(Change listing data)
==========

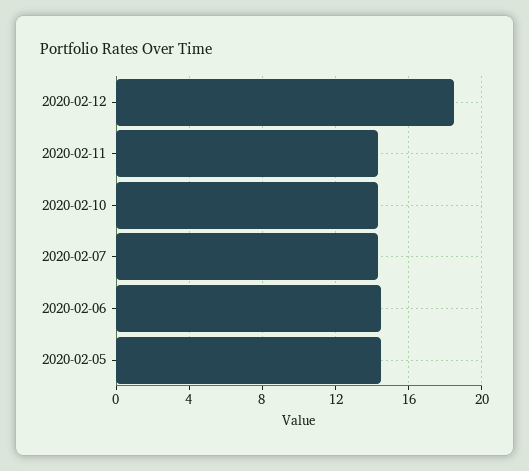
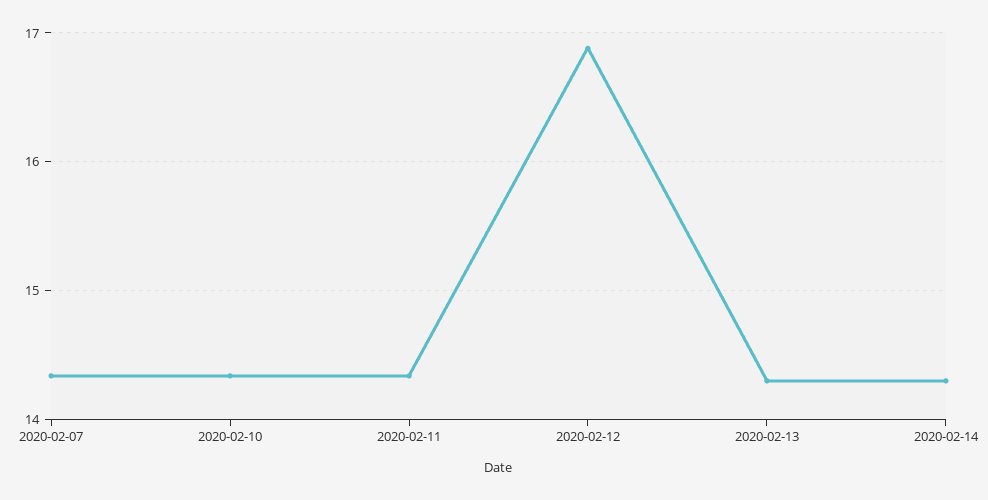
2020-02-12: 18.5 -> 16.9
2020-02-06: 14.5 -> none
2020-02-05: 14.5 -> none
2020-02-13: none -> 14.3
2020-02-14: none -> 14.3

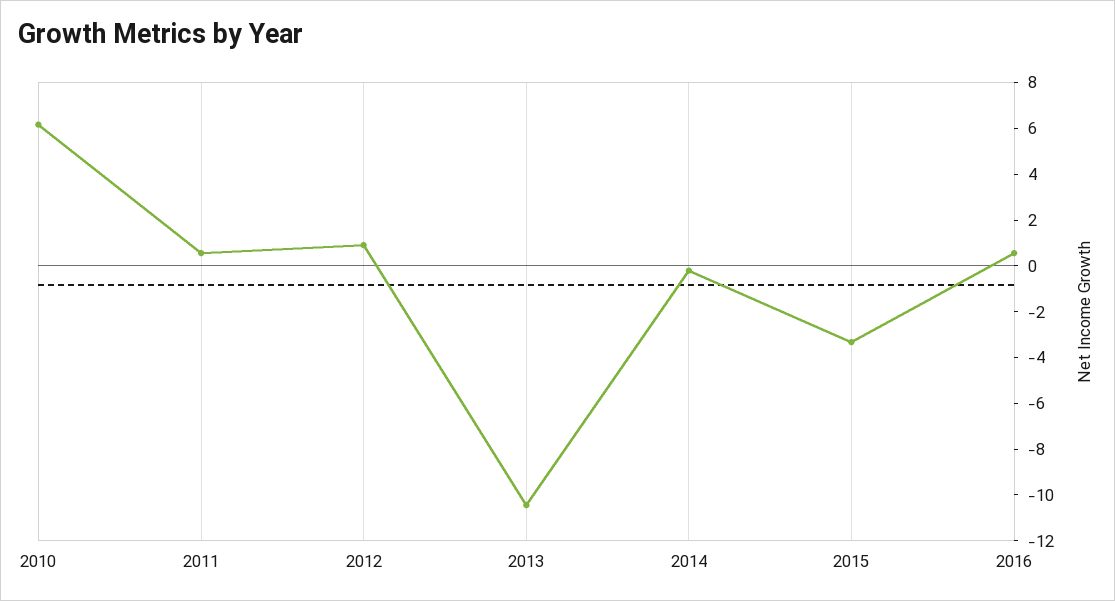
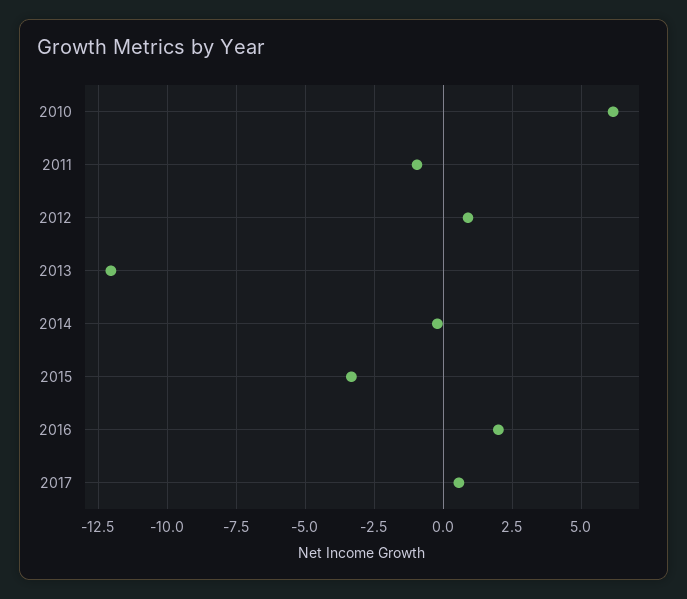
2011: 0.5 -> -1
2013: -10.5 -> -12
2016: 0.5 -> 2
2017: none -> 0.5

==========

(TASK TO COMPLETE):
The word "none" may appear in several lines of the data; count those lines and give only the number.

(RESPONSE):
5